The game’s presentation is overtly simple. You take control of a spacecraft called the Star Ghost by pressing the A button to thrust upward and releasing it to drop down. That’s pretty much all there is to it. Although it’s not always necessary, you can also push the left stick up or down to aim your weapon and tilt the same stick left to engage the traction field, which gathers any nearby upgrades. As it may sound, the simple control scheme is reminiscent of the rocket barrel sections in Donkey Kong Country Returns and Donkey Kong Country: Tropical Freeze. If you enjoyed those types of levels in both games, you’ll probably find Star Ghost as engaging as ever.
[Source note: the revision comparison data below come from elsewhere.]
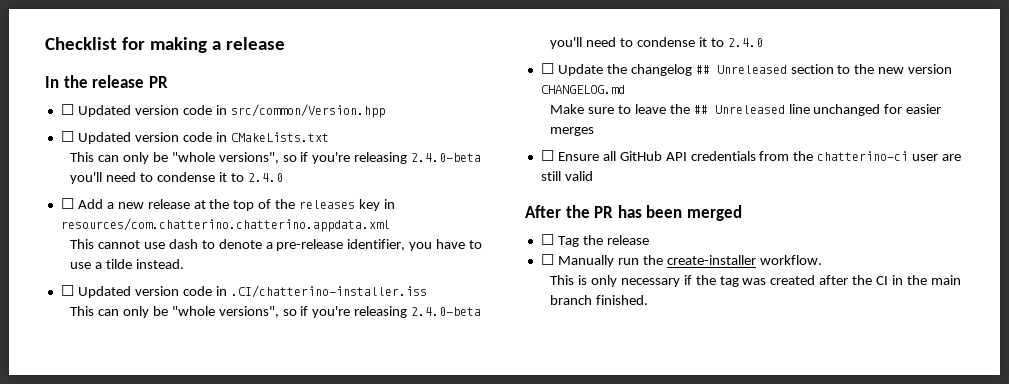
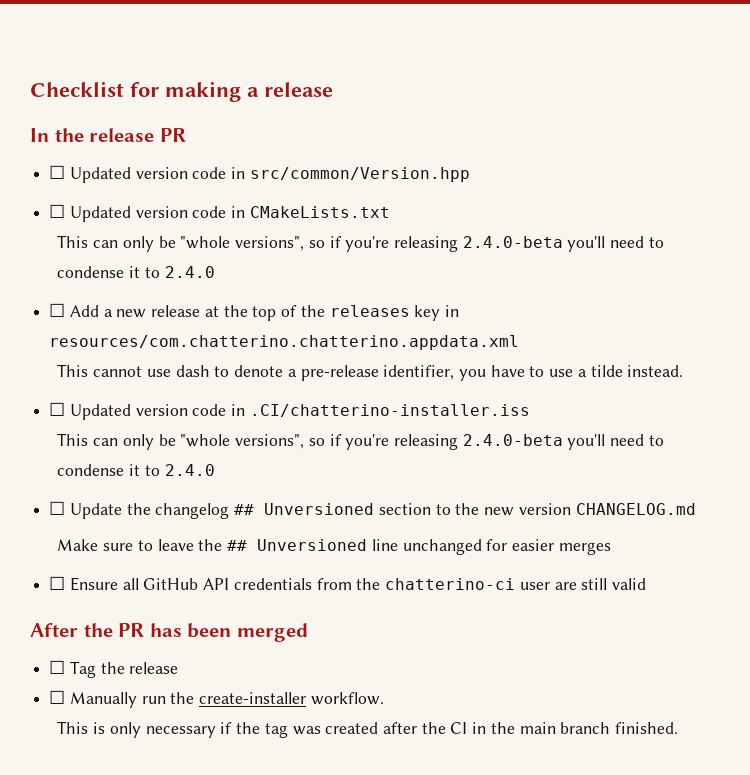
- ☐ Update the changelog ## Unreleased section to the new version CHANGELOG.md
+ ☐ Update the changelog ## Unversioned section to the new version CHANGELOG.md
- Make sure to leave the ## Unreleased line unchanged for easier merges
+ Make sure to leave the ## Unversioned line unchanged for easier merges

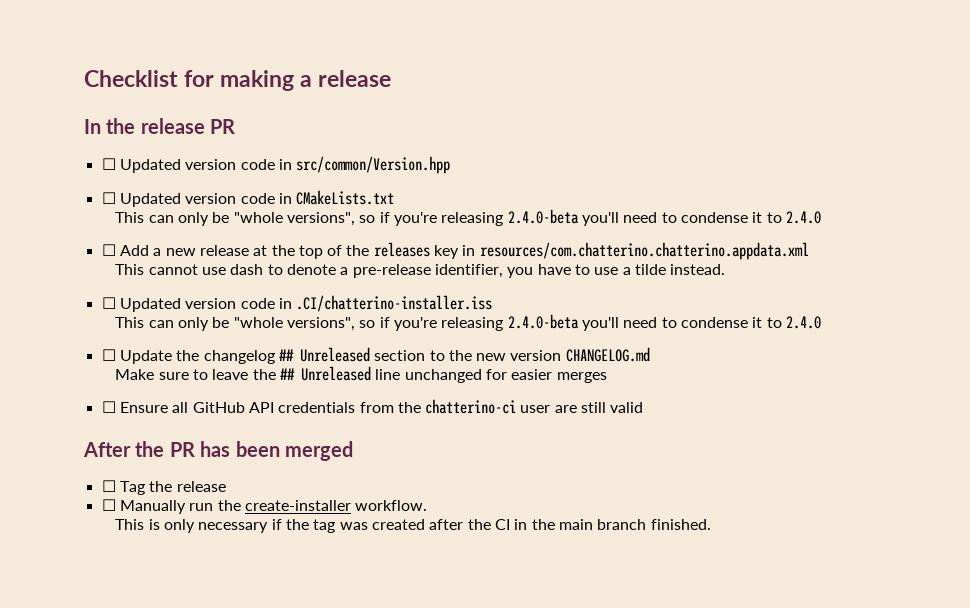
- ☐ Update the changelog ## Unversioned section to the new version CHANGELOG.md
+ ☐ Update the changelog ## Unreleased section to the new version CHANGELOG.md
- Make sure to leave the ## Unversioned line unchanged for easier merges
+ Make sure to leave the ## Unreleased line unchanged for easier merges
There are a total of four upgrades that you’ll want to have at your disposal. They come in the form of resources dropped by enemies and obstacles in your path. Upgrades are used to increase your fire rate, widen your firing spread, maximize your traction field and strengthen your shield. Credits are also scattered throughout each level, and you’ll need as much of them as you can find to go far. They can be used to purchase upgrades after completing a course, restore your ship and continue a game after you’ve been defeated.
Run out of credits, however, and you’ll no longer be able to progress – you’ll have to start from square one again. While this definitely ups the challenge, it would have been nice to meet checkpoints after completing a select number of levels – rather than having to start from the beginning every time you lose a life and run out of credits. If you’re not patient enough, you may never get to travel across all 12 of the game’s Star Systems.
The game’s retro-inspired soundtrack was composed by former Rare composer David Wise himself. It’s catchy and matches the deep space atmosphere, though it doesn’t contain enough variety for my liking. As you find yourself restarting the game several times, you’ll be listening to same familiar tunes over and over again.
There may be multiple modernized shoot-em-up games out there, but not all of them are quite as addictive as Star Ghost. Despite a couple elements that players may find repetitive, the game is one of the best eShop-exclusive offerings of 2016.